Liquidity and Capital Resources

Our working capital and cash flows from operations are directly affected by the demands for critical maintenance, repair and industrial cleaning solutions in the various markets we serve and the overall utilization of our skilled workforce and the rates that are charged for these services. Our ability to generate cash is subject to events beyond our control, such as declines in the demand for energy or petrochemical products and the corresponding reductions in our customers’ production activities and revenues or profits, cost-cutting measures as a result of declines in the general economy, declines in available credit which could cause our customers to cancel or postpone projects, and changes in competitive, legislative, regulatory or other factors. Our maintenance and repair business continues to be adversely affected by project deferrals by our customers. These deferrals for the first three quarters of 2010 have negatively impacted our working capital and cash flows from operations. For the remainder of 2010 and 2011, we anticipate undertaking an increased number of international projects. Accordingly, we expect significant working capital needs in order to support these projects which could result in extended account receivable collection cycles and higher inventory levels. Failure to complete these projects in a timely manner and collect accordingly could adversely impact our cash flows.

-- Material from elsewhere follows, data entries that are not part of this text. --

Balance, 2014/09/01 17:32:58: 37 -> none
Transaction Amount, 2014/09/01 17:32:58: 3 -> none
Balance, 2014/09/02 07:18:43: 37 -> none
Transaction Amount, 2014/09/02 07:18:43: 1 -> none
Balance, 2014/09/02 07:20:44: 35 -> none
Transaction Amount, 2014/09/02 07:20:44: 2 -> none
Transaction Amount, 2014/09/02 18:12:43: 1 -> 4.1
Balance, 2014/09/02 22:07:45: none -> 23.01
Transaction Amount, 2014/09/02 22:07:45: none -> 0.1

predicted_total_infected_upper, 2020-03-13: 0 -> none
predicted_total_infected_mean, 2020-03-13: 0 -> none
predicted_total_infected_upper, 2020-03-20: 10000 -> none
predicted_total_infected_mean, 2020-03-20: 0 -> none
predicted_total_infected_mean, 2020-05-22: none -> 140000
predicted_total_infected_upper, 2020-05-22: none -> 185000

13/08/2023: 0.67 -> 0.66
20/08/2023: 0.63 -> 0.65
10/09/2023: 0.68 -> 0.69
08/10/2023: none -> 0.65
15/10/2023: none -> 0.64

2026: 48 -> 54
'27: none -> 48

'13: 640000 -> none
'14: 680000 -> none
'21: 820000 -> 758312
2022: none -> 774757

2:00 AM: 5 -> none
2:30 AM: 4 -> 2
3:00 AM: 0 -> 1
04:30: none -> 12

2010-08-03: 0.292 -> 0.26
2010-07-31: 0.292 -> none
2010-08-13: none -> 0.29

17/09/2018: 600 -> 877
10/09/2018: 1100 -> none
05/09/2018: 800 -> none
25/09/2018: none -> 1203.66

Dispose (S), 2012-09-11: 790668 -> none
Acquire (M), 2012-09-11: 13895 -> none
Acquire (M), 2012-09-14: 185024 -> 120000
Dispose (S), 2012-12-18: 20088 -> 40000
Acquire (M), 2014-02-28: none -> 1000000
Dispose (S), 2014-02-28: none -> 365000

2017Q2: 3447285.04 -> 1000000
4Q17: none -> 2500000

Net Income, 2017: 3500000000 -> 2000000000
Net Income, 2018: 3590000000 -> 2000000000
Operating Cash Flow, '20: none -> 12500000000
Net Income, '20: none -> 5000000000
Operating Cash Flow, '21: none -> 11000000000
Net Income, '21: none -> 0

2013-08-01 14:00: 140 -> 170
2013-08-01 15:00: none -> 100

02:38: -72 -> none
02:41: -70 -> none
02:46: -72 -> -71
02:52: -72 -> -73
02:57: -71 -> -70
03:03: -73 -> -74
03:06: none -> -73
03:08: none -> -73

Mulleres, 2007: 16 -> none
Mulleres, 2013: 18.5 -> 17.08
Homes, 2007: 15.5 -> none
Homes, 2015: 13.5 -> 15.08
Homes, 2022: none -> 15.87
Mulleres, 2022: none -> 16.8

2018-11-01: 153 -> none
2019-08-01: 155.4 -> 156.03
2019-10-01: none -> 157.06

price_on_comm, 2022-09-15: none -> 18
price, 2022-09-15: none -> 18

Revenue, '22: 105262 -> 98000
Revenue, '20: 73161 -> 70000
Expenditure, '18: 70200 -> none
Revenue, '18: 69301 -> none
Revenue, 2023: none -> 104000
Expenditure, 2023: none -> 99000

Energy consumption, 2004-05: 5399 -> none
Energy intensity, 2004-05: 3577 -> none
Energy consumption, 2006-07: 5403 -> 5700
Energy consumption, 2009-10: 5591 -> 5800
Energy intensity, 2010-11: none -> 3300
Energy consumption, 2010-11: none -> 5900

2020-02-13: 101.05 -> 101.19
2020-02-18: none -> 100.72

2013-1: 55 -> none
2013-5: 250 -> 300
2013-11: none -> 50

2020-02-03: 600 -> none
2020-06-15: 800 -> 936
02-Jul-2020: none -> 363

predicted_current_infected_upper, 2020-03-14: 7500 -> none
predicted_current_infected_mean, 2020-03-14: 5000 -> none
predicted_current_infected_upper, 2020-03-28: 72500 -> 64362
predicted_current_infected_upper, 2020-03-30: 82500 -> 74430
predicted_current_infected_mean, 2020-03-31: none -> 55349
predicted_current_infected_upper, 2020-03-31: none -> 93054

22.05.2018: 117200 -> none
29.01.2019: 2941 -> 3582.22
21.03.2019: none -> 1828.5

At September 30, 2010, we had cash and cash equivalents of $12.2 million, working capital of $65.4 million and outstanding debt obligations of $399.3 million. At September 30, 2010, the Company had $14.7 million outstanding letter of credit obligations. Our ability to satisfy our expenses and debt obligations will depend on our future performance, which will be affected by financial, business, economic, regulatory and other factors. We will not be able to control many of these factors, such as economic conditions and government regulation.

On October 13, 2010, Moody’s Investors Service downgraded our Corporate Family Rating (CFR) from B2 to B3. This may negatively impact our ability to conduct future financings.

At September 30, 2010, the available revolving capacity under our revolving credit facility was $35.3 million. Our ability to access our revolving credit facility is contingent upon our continued compliance with certain covenants on the various facilities, described more fully below and in Note 8 in our accompanying condensed consolidated financial statements.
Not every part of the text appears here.